Property Management, Tenant Selection, Real Estate News & Tips

5 Rental Laws You Didn’t Know About Roommates

By on September 16, 2016 in Education with 10 Comments

Roommate LawsHaving a roommate can bring an otherwise unattainable apartment into your price range, and can open up opportunities in high-rent city centers. However, as anyone who has ever had a roommate knows, not all roommate situations are a match made in heaven.

While this means there are a lot of personal factors that should be considered when choosing the right roommate, make sure that you know the roommate laws in your state before bunking with your bestie.

Not all roommate laws are created equal, so always check your specific state laws regarding co-tenants, sub-tenants, and additional occupants. To help you out, we’ve rounded up some of the most specific–and indeed the strangest–rental laws regarding roommates in some of the most renter populated cities.      

New York 

  • In New York State, certain tenants are legally given the right to live with a roommate. This right cannot be waived, and any lease provisions suggesting you cannot have a roommate may be ignored. A renter must, however, inform your landlord of your new roommate’s name within 30 days after they move in, or within 30 days after your landlord requests that you provide the name.
    This only true if you live in a privately owned building, and you are the only person on your lease.

    • Special Notes: If you live in public housing, most subsidized housing, or if two or more people have signed the lease you do not have the right to an additional roommate unless your lease does not expressly give you the right.
  • While it’s true that you still must apply for permission to sublet in New York (and the process can be arduous and time-consuming) tenants in privately-owned buildings of four or more units have the right to sublet, regardless of lease restrictions. Landlords are able to refuse consent if your grounds for subletting are unreasonable, or if the subtenant you propose does not meet your landlord’s screening qualifications for tenancy.
    • Special Notes: This right does not apply to residents in public or subsidized housing, non-profit buildings, co-ops, rent controlled tenants, and tenants with rent subsidies.

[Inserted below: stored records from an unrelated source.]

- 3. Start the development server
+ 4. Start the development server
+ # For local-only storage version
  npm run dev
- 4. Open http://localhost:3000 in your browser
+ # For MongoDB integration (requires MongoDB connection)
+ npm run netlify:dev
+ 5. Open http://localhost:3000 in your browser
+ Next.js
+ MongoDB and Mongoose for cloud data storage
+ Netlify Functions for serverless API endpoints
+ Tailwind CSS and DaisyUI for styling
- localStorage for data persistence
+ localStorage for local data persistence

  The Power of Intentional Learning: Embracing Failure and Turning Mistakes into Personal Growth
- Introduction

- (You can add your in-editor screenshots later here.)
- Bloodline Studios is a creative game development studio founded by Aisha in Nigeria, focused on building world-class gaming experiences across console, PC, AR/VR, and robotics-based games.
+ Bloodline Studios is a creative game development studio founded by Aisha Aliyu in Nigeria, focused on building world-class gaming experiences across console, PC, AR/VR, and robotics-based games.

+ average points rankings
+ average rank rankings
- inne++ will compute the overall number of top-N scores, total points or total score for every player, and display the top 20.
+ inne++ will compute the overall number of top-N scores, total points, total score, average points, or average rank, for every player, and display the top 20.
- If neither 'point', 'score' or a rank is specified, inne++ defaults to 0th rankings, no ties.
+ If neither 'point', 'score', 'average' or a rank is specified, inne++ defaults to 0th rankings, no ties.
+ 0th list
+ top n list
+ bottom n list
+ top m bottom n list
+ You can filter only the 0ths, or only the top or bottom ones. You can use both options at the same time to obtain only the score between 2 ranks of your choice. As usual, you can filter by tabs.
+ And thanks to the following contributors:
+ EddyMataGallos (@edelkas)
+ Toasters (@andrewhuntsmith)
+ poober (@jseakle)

Rent stabilized tenants do have the right to sub-let, but have additional responsibilities and obligations.
  • A little-known law, not often enforced, New York law prevents more than 3 unrelated people occupying a dwelling unit and maintaining a common household.
    • Special Notes: Two or more people related by blood, marriage, or are domestic partners can dwell with no more than two additional boarders, roomers or lodgers.

Boston

  • Due to high rent prices which led to extreme overcrowding in off-campus student housing, 5 or more unrelated undergraduates cannot share an apartment in Boston.
    • Special Notes: Exceptions to this law are dwellings that are hotels, motels, apartment hotels, dormitories, fraternities and sorority houses.

San Francisco

  • Tenants protected by the Rent Ordinance of 1979 have various safeguards that other renters in the area may not enjoy. For tenancies covered by the Rent Ordinance and rent control, Legislation allows these tenants covered add occupants, if reasonable, despite restrictions in the rental agreement.
    The specific number of roommates must comply with occupancy laws, and the new occupant needs to agree in writing to be bound by the current rental agreement if requested by the landlord. Furthermore, if a roommate leaves and the landlord unreasonably withholds consent to replace a roommate, tenants can petition for a rent reduction based on a decrease of housing services.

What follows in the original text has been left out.